Hainanese Chicken in the Steam Oven

June 25, 2013 8:30 pm / 4 Comments / Trudy

After seeing this on SBS I desperately wanted to cook it and eat it! We had eaten it years ago but had forgotten exactly what it was like.  So went to the local Singaporean restaurant just to try it again and it lived up to all our expectations.  That combination of the steamed, succulent chicken breast with the chicken rice, chilli sauce, garlic and ginger sauce and sweet soy took us back to that little Singaporean hole-in-the-wall where we enjoyed it the first time.

Hainanese chicken in the steam oven

I wanted to cook it but I didn’t want to use a whole pot full of chicken stock.  Even though you could use the stock again in something else it’s just too much messing around, too many pots and too much washing up.  It is also too fussy with having to put the chicken into the stock, then bringing back to the boil and having to be on call in the kitchen.  So I have converted Tiffany’s recipe to use in the Steam Oven.  It was so much easier!

Take all your ingredients from the SBS Recipe  and make the Chilli Sauce (I used only 4 large chillies which were plenty)

Now make the Ginger and Garlic sauce, the mixture for inside the chicken and the soy, salt and sesame oil for rubbing once its cooked.

I also adjusted the Chicken Rice quantity down to 1½ cups Long Grain Rice, with 2 cups of Chicken Stock and the same quantity of ginger, garlic and pandan leaves.  Remember if you are altering the quantity the general guide is ‘quantity of rice to liquid plus 1/2 cup’.

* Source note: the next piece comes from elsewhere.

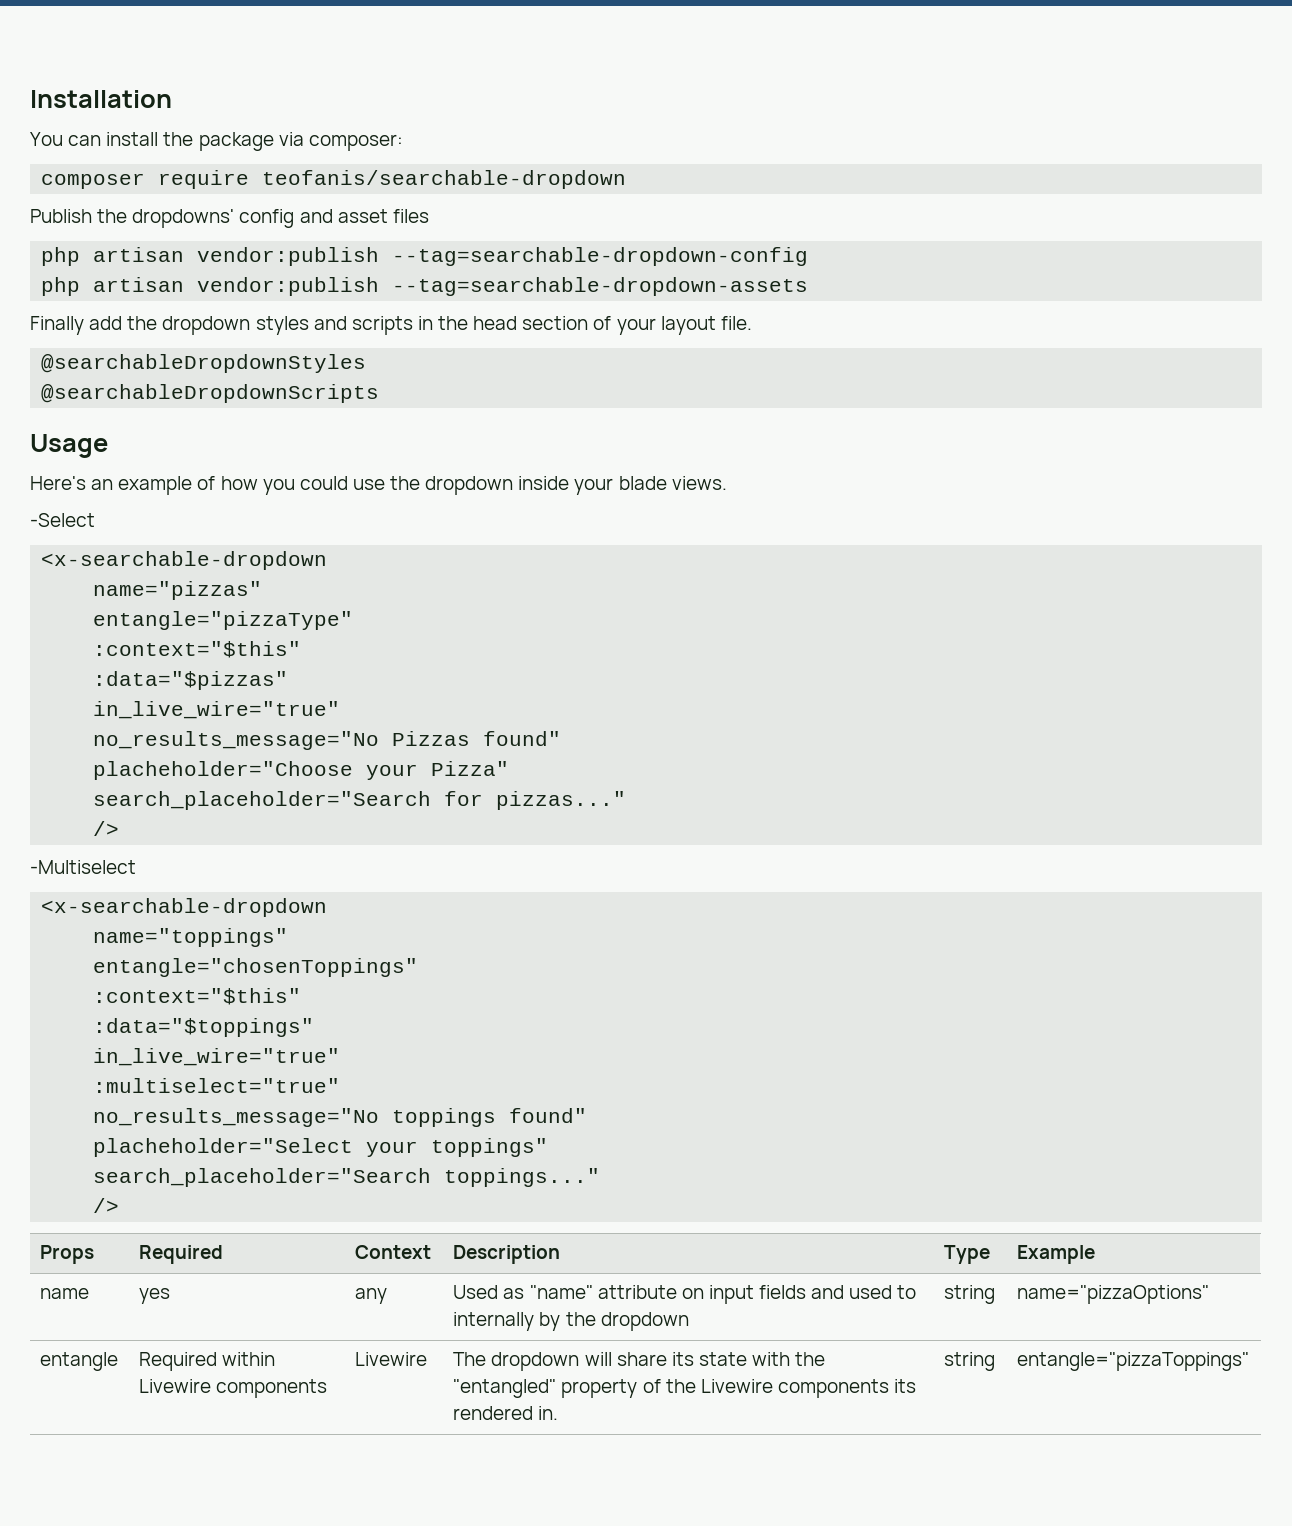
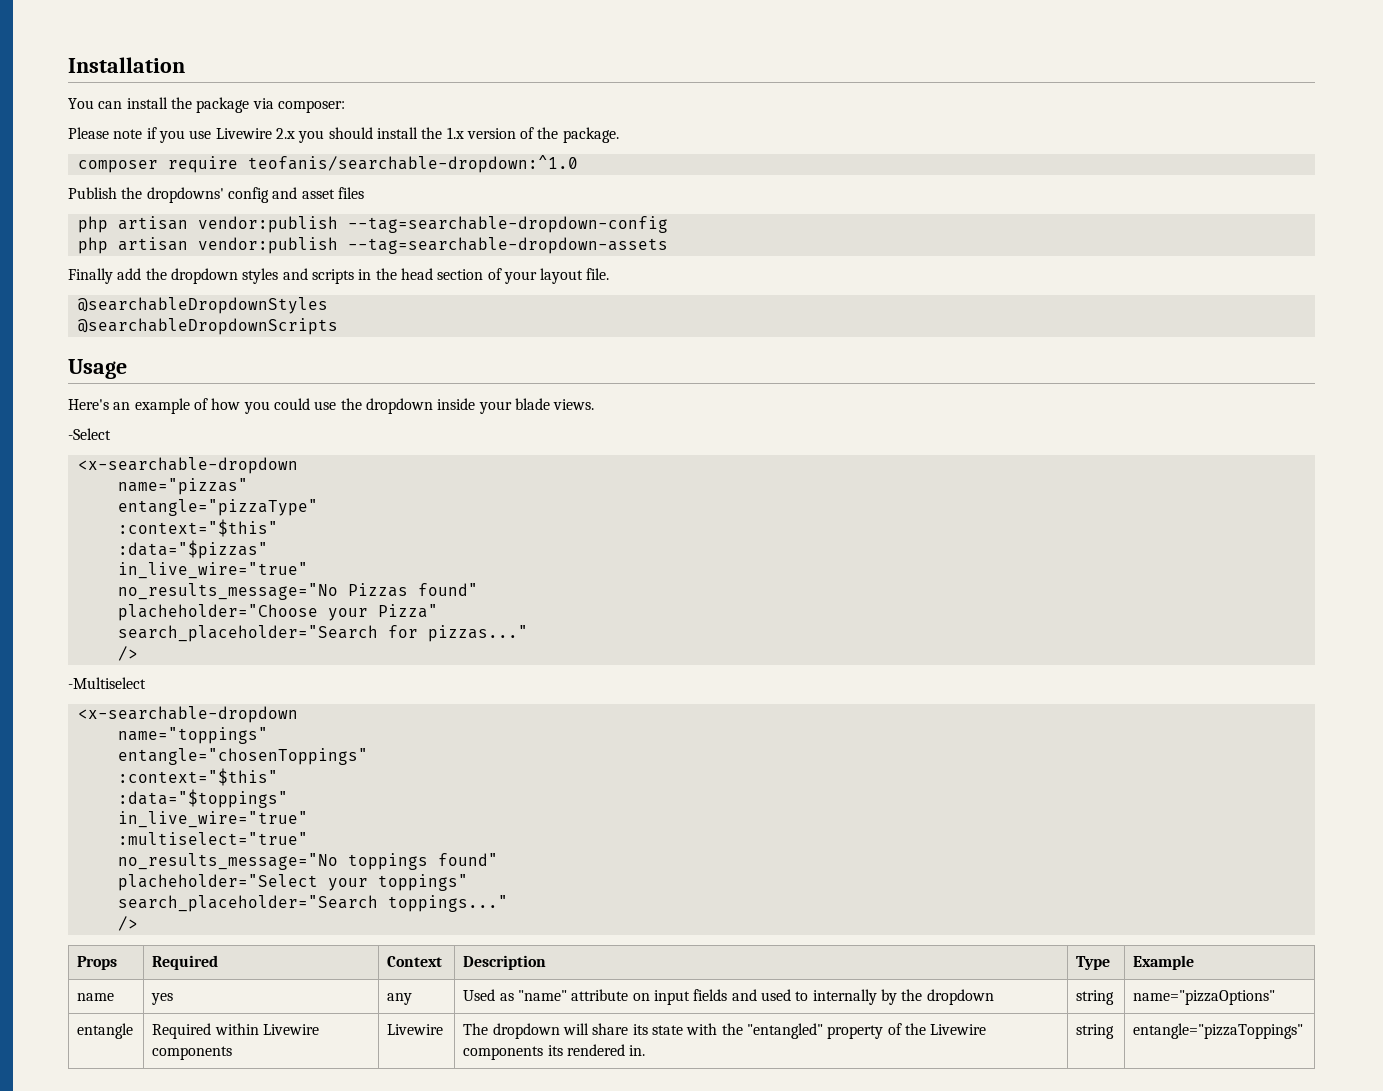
+ Please note if you use Livewire 2.x you should install the 1.x version of the package.
- composer require teofanis/searchable-dropdown
+ composer require teofanis/searchable-dropdown:^1.0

The chicken I used was 1.2kg Lilydale which I removed from the fridge for about 1/2 hour before I started so it would come to room temperature.

Stuff the ginger, garlic and shallot mixture in the cavity of the chicken.  Now add the Chinese Wine and 1/2 the soy.

Place breast side down into the solid tray with 1 cup chicken stock, about 4 slices of ginger and 1 large shallot (or spring onion) cut roughly.

SAM_0044

Place into the Steam Oven @ 95° for 40 minutes.

Remove, drain from stock and place onto a plate.  Rub with the mixture of Soy, Seseme Oil and Salt that is in the recipe and leave to rest uncovered.  This chicken is served more at room temperature rather than piping hot.

Now put your Chicken Rice into the Steamer as described in the recipe with the cooked ginger and garlic mix and the pandan leaves @ 100° for 17 minutes.  Remove the pandan leaves and fluff up.  Don’t add anymore salt to the rice, the salt level was adequate from the stock.

Serve with all the sauces and your Chicken Rice.

Absolutely fantastic – the chicken and the rice were perfectly cooked!  You can see how tender the chicken is in this photo.  You will never boil a huge pot of stock again….

SAM_0049

This is an adapted recipe from SBS Food, Created by Tiffany Wong

This dish is traditionally served with just the chicken breast so the remainder of the chicken will be turned into something else.  Only Serves 2 like this so if you wanted to cook another chicken at the same time then double your mixture for the cavity to Serve 4.  You can bone and slice the other parts of the chicken if you wish.  They will still be tender and juicy.  Actually some restaurants will serve you the thigh fillet, I guess it depends on how many they have pre-cooked ready to serve.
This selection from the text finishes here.